Deregulation of the sale of domestically-produced crude oil appeared to be in favour of ONGC as the firm will charge a premium over Brent in oil deals with BPCL and HPCL. The ONGC has signed deals to sell about 4.5 million tonnes of crude oil each to Bharat Petroleum Corporation Ltd (BPCL) and Hindustan Petroleum Corporation Ltd (HPCL) in which it will sell crude oil it produces from Mumbai offshore fields at a premium to international benchmark Brent.
According to a news report, the oil has been priced at the prevailing Brent crude oil price plus 1%. Brent, which is trading at $80, after the oil contract the ONGC would get $80 plus $0.8.
ONGC produces 13-14 million tonnes per annum of crude oil from its fields in the Arabian Sea, off the Mumbai coast.
In June last year, the government of India allowed firms like ONGC and Vedanta to sell locally produced crude oil to any Indian refinery for turning it into fuel, such as petrol and diesel, as it deregulated one of the last few avenues that were still under its control. While contracts for oilfields awarded since 1999 gave producers the freedom to sell oil, the government fixed buyers for crude produced from older fields, such as Mumbai High of ONGC and Ravva of Vedanta.
However, from June 2022 onwards, the oil companies have the freedom to sell crude oil in the domestic market.
The old rule had led to producers such as ONGC and Oil India not getting the best market price.

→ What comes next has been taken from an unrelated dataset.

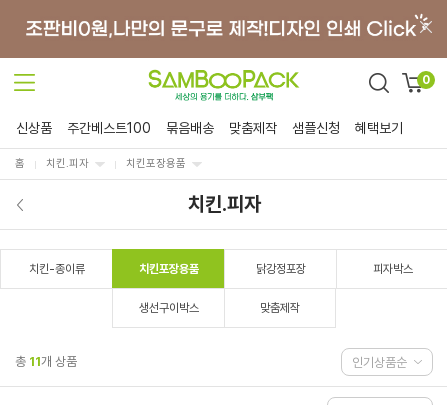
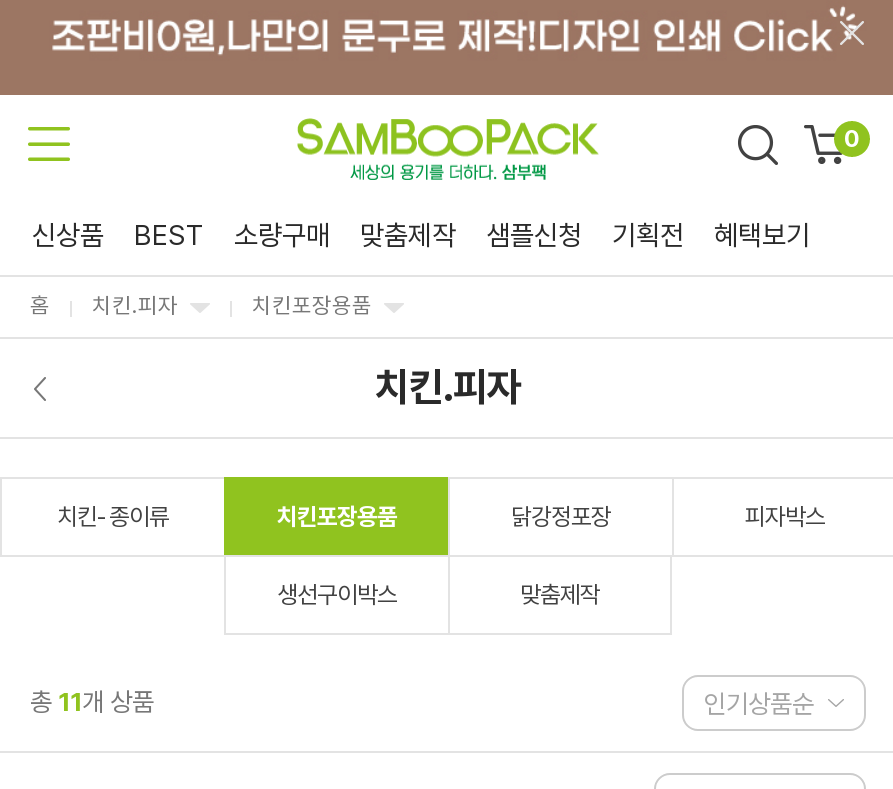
- 주간베스트100
- 묶음배송
+ BEST
+ 소량구매

+ 기획전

After that rule change, ONGC started quarterly auctions of crude oil produced from Mumbai High and Panna/Mukta fields in the western offshore.
While the company got a slight premium over Brent in the initial auction, refiners like the Indian Oil Corporation (IOC) started seeking discounts equivalent to the one they got on Russian oil.
Following Moscow's invasion of Ukraine in February last year, Russian oil was sanctioned. This led to Russian Ural crude being traded at a discount to Brent crude (the global benchmark).
The discount on Russian Urals grade was as high as $30 a barrel in the middle of last year and is now around $6-7. Going against the sanctions by the West, India argued that domestic oil firms needed discounts as they suffered losses on selling petrol and diesel at below cost to keep inflation in check.
ONGC resisted the discounts arguing that the government has taken away all upsides of the recent surge in oil prices through a levy of windfall profit tax. As a way out, it floated the idea of a term contract - selling a fixed quantity of oil in a year at the pre-agreed benchmark. It first signed a pact to sell 4 million tonnes per annum plus an optional 0.5 million tonne of crude oil to BPCL, which has a refinery to convert the crude oil into fuels like petrol and diesel at Mumbai.
This was followed by a similar pact with HPCL, which too has a refinery in Mumbai. ONGC also signed a pact to sell smaller volumes to its subsidiary Mangalore Refinery and Petrochemicals Ltd (MRPL). In the first auction last year, ONGC had offered 33 lots of 412,500 barrels each - 26 cargoes from Uran near Mumbai and seven cargoes from Mumbai offshore - for sale starting November 1, 2022, at a minimum $0.5 premium over the average monthly price of Brent.
All the cargoes were sold to state refiners except one, which was awarded to Reliance Industries Ltd, sources said adding the refiners bid to pay a premium of $1.80-1.85 per barrel for cargoes from Uran, where supplies come through a pipeline, $3.8-6.5 per barrel for offshore cargoes and about $1.55 per barrel for a parcel from Panna-Mukta field.